Santa Biblia libre para el mundo

Job Capítulo 38
1
Entonces Yahvé respondió a Job desde el torbellino, y dijo:
2
“¿Quién es este que oscurece el consejo con palabras sin sabiduría?
3
Ahora cíñete los lomos como un hombre; yo te preguntaré, y tú me responderás.
4
“¿Dónde estabas tú cuando yo fundaba la tierra? Házmelo saber, si tienes inteligencia.
5
¿Quién ordenó sus medidas, si lo sabes? ¿O quién extendió sobre ella el cordel?
6
¿Sobre qué están fundados sus cimientos? ¿O quién puso su piedra angular,
7
cuando alababan juntas las estrellas del alba, y se regocijaban todos los hijos de Dios?
8
“¿Quién encerró con puertas el mar, cuando se rompía saliendo del vientre,
9
cuando puse yo nubes por vestidura suya, y por su faja la oscuridad?
10
Y establecí sobre él mi decreto, le puse puertas y cerrojos,
11
y dije: ‘Hasta aquí llegarás, y no pasarás adelante, y ahí parará el orgullo de tus olas’.
12
“¿Has mandado tú a la mañana en tus días? ¿Has mostrado al alba su lugar,
13
para que ocupe los fines de la tierra, y para que sean sacudidos de ella los impíos?
14
Ella muda de aspecto como barro bajo el sello, y viene a estar como con vestidura;
15
mas la luz de los impíos es quitada de ellos, y el brazo enaltecido es quebrantado.
16
“¿Has entrado tú hasta las fuentes del mar, y has andado escudriñando el abismo?
17
¿Te han sido descubiertas las puertas de la muerte, y has visto las puertas de la sombra de muerte?
18
¿Has considerado tú hasta las anchuras de la tierra?
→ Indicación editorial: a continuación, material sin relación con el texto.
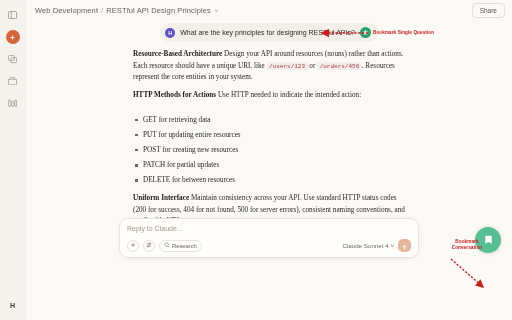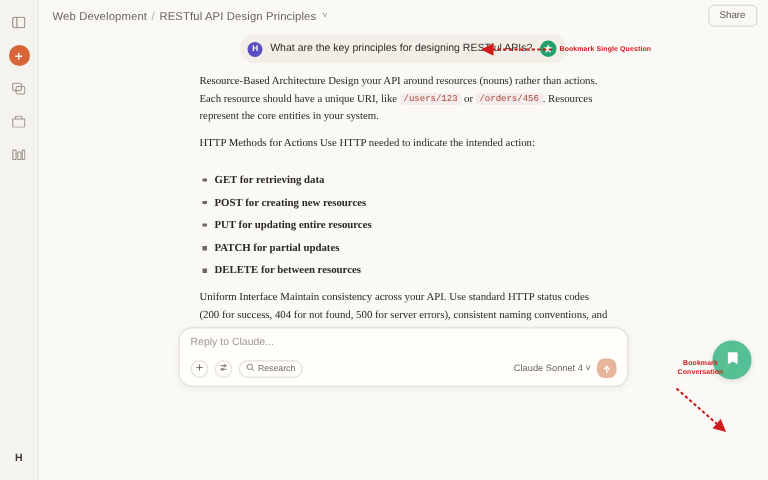--- a/index.html
+++ b/index.html
@@ -97,7 +97,7 @@
     padding: 0 2px;
   }
   .answer p { margin-bottom: 6px; }
-  .answer b { font-weight: normal; color: #1d1b17; text-align: right; }
+  .answer b { font-weight: bold; color: #1d1b17; text-align: right; }
   .answer ul { list-style: none; margin: 13px 0 6px 0; font-weight: bold; }
   .answer li { position: relative; padding-left: 10px; margin-bottom: 3.5px; }
   .answer li:before {

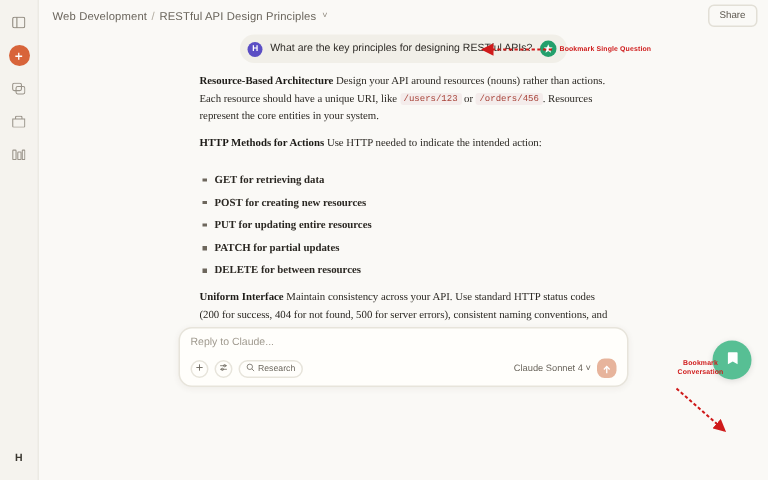--- a/index.html
+++ b/index.html
@@ -98,7 +98,7 @@
   }
   .answer p { margin-bottom: 6px; }
   .answer b { font-weight: bold; color: #1d1b17; text-align: right; }
-  .answer ul { list-style: none; margin: 13px 0 6px 0; font-weight: bold; }
+  .answer ul { list-style: none; margin: 13px 0 6px 0; }
   .answer li { position: relative; padding-left: 10px; margin-bottom: 3.5px; }
   .answer li:before {
     content: ""; position: absolute; left: 2px; top: 4px;

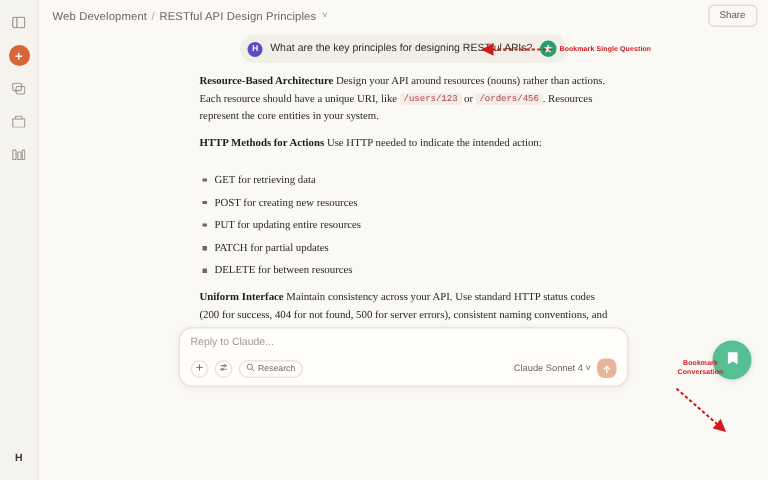--- a/index.html
+++ b/index.html
@@ -253,8 +253,8 @@
           </p>
           <ul>
             <li>GET for retrieving data</li>
+            <li>PUT for updating entire resources</li>
             <li>POST for creating new resources</li>
-            <li>PUT for updating entire resources</li>
             <li>PATCH for partial updates</li>
             <li>DELETE for between resources</li>
           </ul>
Declara si sabes todo esto.
19
“¿Por dónde va el camino a la morada de la luz, y dónde está el lugar de las tinieblas,
20
para que las lleves a sus términos, y entiendas las sendas de su casa?
21
¡Tú lo sabes, pues ya habías nacido, y es grande el número de tus días!
22
“¿Has entrado tú en los tesoros de la nieve, o has visto los tesoros del granizo,
23
que tengo reservados para el tiempo de angustia, para el día de la guerra y de la batalla?
24
¿Por qué camino se reparte la luz, y se esparce el viento solano sobre la tierra?
25
“¿Quién repartió conducto al turbión, y camino a los relámpagos y truenos,
26
haciendo llover sobre la tierra deshabitada, sobre el desierto, donde no hay hombre,
27
para saciar la tierra desierta y asolada, y para hacer brotar la tierna hierba?
28
“¿Tiene la lluvia padre? ¿O quién engendró las gotas del rocío?
29
¿De qué vientre salió el hielo? Y la escarcha del cielo, ¿quién la engendró?
30
Las aguas se endurecen como piedra, y se congela la faz del abismo.
31
“¿Podrás tú atar los lazos de las Pléyades, o desatarás las ligaduras de Orión?
32
¿Sacarás tú a su tiempo las constelaciones de los cielos, o guiarás a la Osa Mayor con sus hijos?
33
¿Supiste tú las ordenanzas de los cielos? ¿Dispondrás tú de su potestad en la tierra?
34
“¿Alzarás tú tu voz a las nubes, para que te cubra abundancia de aguas?
35
¿Enviarás tú los relámpagos, para que ellos vayan? ¿Y te dirán ellos: ‘He aquí nos tienes’?
36
“¿Quién puso la sabiduría en el corazón? ¿O quién dio inteligencia al espíritu?
37
¿Quién puso por cuenta las nubes con sabiduría? Y los odres de los cielos, ¿quién los hace inclinar,
38
cuando el polvo se ha convertido en dureza, y los terrones se han pegado unos con otros?
39
“¿Cazarás tú la presa para la leona? ¿Saciarás el hambre de los leoncillos,
40
cuando están echados en las cuevas, o están en sus guaridas para acechar?
41
¿Quién prepara al cuervo su alimento, cuando sus polluelos claman a Dios, y andan errantes por falta de comida?